Для меня главный источник деревенских новостей — Генка; Генка поговорить о новостях любит — все равно с кем — и говорит складно, но всякий раз, послушав его, хочется удавиться. Как любой человек, из потока направленной в никуда речи я улавливаю только то, что меня задевает. И каждый год слышу от Генки: новая турбаза там, дорогие модные коттеджи сям. Дорога и еще одна дорога. Горнолыжная трасса на Озерах. Камеры на каждом дереве в лесу, внезапно оказавшемся собственностью корпорации, — черт знает что они там строят, вроде еще одну турбазу, никто не знает, потому что местных туда не берут, даже конюхов нанимают в других областях: пусть угробят половину голов, зато чужаки. Все это пока — не на нашем маршруте, пока еще нет; но — все ближе, все теснее. Каждый раз, послушав Генку, я думаю: наверное, это мой последний сезон. Ну, может, предпоследний. И уговариваю себя: в этом году не достроят, может, даже в следующем не справятся. Мне нужно верить в это, иначе я не смогу дышать. Оболочку моего мира грызут, я знаю, что скоро она лопнет, но каждый раз думаю: не сегодня. Я не знаю, как жить, когда этот мир сольется со всем остальным и перестанет существовать, и отбрасываю эти мысли, едва завидев их тень. Я баюкаю свою любовь, как раненую руку, и отдергиваю ее от всего, что может задеть, еще до того, как осознаю опасность. Но боль — боль остается.
Может быть, если я еще раз поем мяса саспыги, мне будет легче.
Может, я даже перестану видеть Асины пальцы, скребущие по камню.
Но, думаю, у Саньки другие заботы. Вот землю вокруг деревни из-за туристического бума скупают — это да, это его волнует: скотину пасти становится негде, да и с дровами все сложнее…

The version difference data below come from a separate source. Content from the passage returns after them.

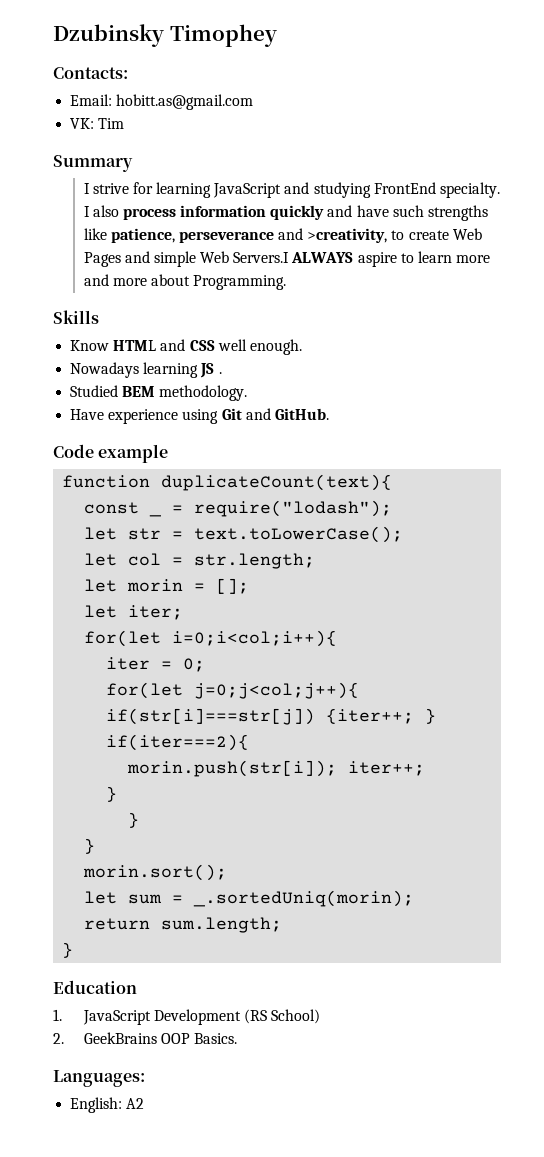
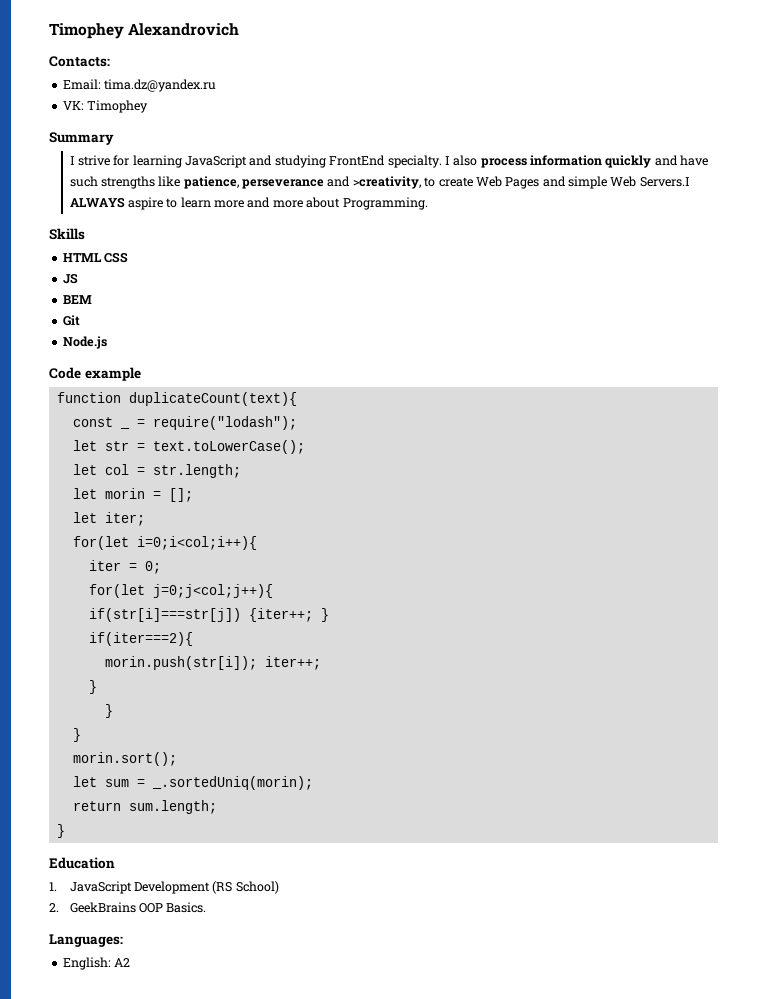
[53,24,277,47] Dzubinsky Timophey -> [49,23,240,39] Timophey Alexandrovich
[116,94,254,110] hobitt.as@gmail.com -> [104,79,217,92] tima.dz@yandex.ru
[98,118,125,129] Tim -> [87,100,149,113] Timophey
[70,339,302,355] [70,362,199,378] Know HTML and CSS well enough. // Nowadays learning -> [62,252,129,263] HTML CSS //
[218,372,222,374] [70,385,119,397] . // Studied -> (78, 278) //
[159,385,248,401] [70,409,219,424] methodology. // Have experience using -> (92, 299) //
[245,408,329,420] and GitHub. -> [62,336,107,349] // Node.js

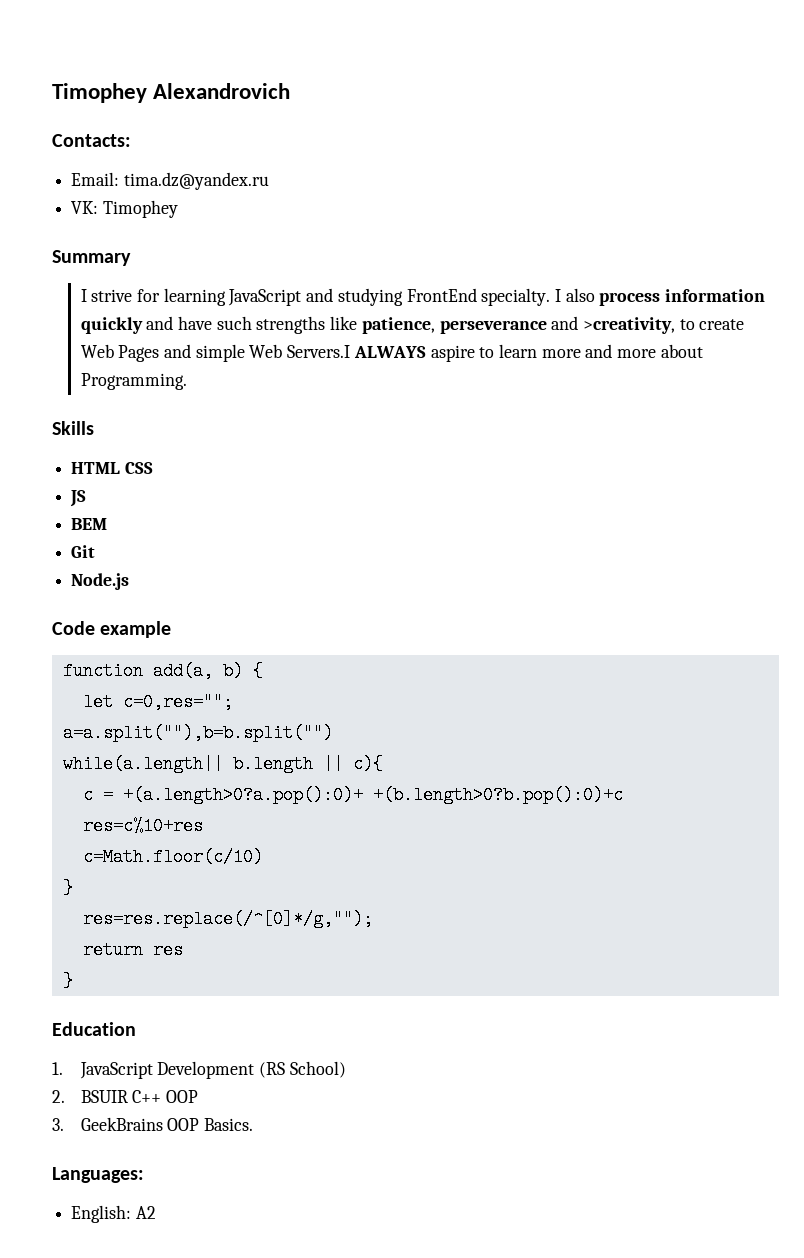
[128,392,297,406] [72,417,113,427] [119,427,130,429] [136,416,297,430] [72,440,305,454] [72,464,241,478] [72,488,193,502] [72,512,145,526] [72,536,257,550] [88,560,161,574] [88,584,273,598] [88,608,329,622] [88,632,193,646] [104,656,321,670] [88,680,97,694] [104,704,113,718] [72,728,81,742] [72,752,177,766] [72,776,313,790] duplicateCount(text){ // const _ = require("lodash"); // let str = text.toLowerCase(); // let col = str.length; // let morin = []; // let iter; // for(let i=0;i<col;i++){ // iter = 0; // for(let j=0;j<col;j++){ // if(str[i]===str[j]) {iter++; } // if(iter===2){ // morin.push(str[i]); iter++; // } // } // } // morin.sort(); // let sum = _.sortedUniq(morin); -> [152,662,263,680] [82,693,233,711] [62,724,333,742] [62,755,383,773] [82,786,623,804] [82,817,203,835] [82,848,263,866] [62,879,73,897] [82,910,373,928] add(a, b) { // let c=0,res=""; // a=a.split(""),b=b.split("") // while(a.length|| b.length || c){ // c = +(a.length>0?a.pop():0)+ +(b.length>0?b.pop():0)+c // res=c%10+res // c=Math.floor(c/10) // } // res=res.replace(/^[0]*/g,"");
[128,800,217,814] sum.length; -> [152,941,183,959] res
(59, 907) none -> [80,1090,198,1103] [52,1118,64,1131] BSUIR C++ OOP // 3.

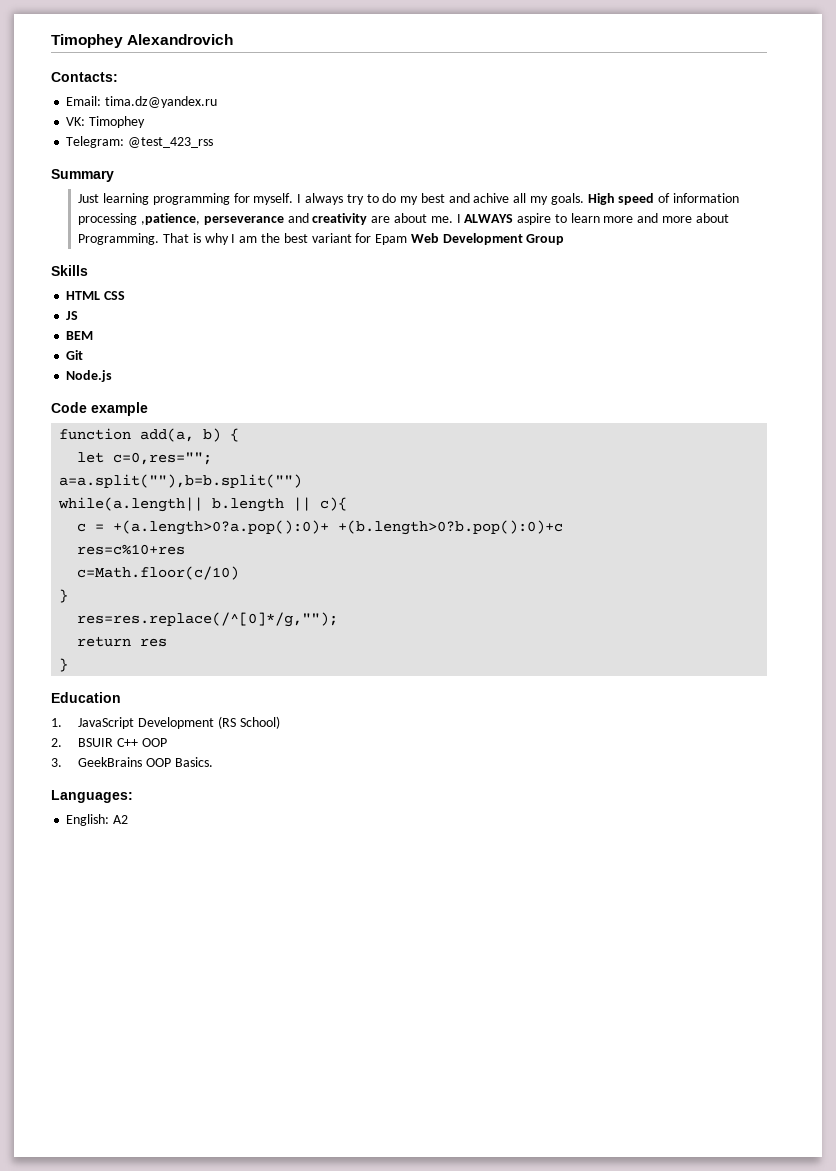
(178, 209) none -> [66,136,214,148] // Telegram: @test_423_rss
[80,288,766,306] [80,316,745,334] [80,344,351,362] I strive for learning JavaScript and studying FrontEnd specialty. I also process information quickly and have such strengths like patience, perseverance and >creativity, to create Web Pages and simple Web Servers.I -> [78,193,739,205] [78,213,461,225] Just learning programming for myself. I always try to do my best and achive all my goals. High speed of information processing ,patience, perseverance and creativity are about me. I
(187, 381) none -> [163,233,565,245] That is why I am the best variant for Epam Web Development Group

— …и, главное, слышь, она ведь здоровая, кто как говорит, но не меньше козла размером, — говорит тем временем Санька. — Ее же всего по кусочку нужно, на всех хватит. Я слыхал, его вообще много нельзя есть, крыша съедет. А помаленьку — это же… Я знаешь что думаю? — Санька понижает голос, хотя вокруг на десятки километров никого нет. — Я ее закопчу — ну вот как маралятину — и отправлю… у меня два другана там, — ну, ты поняла, — мы с одним за одной партой сидели… Им-то вообще надо… Как ты думаешь, выйдет? Послать-то? Поди, пропустят?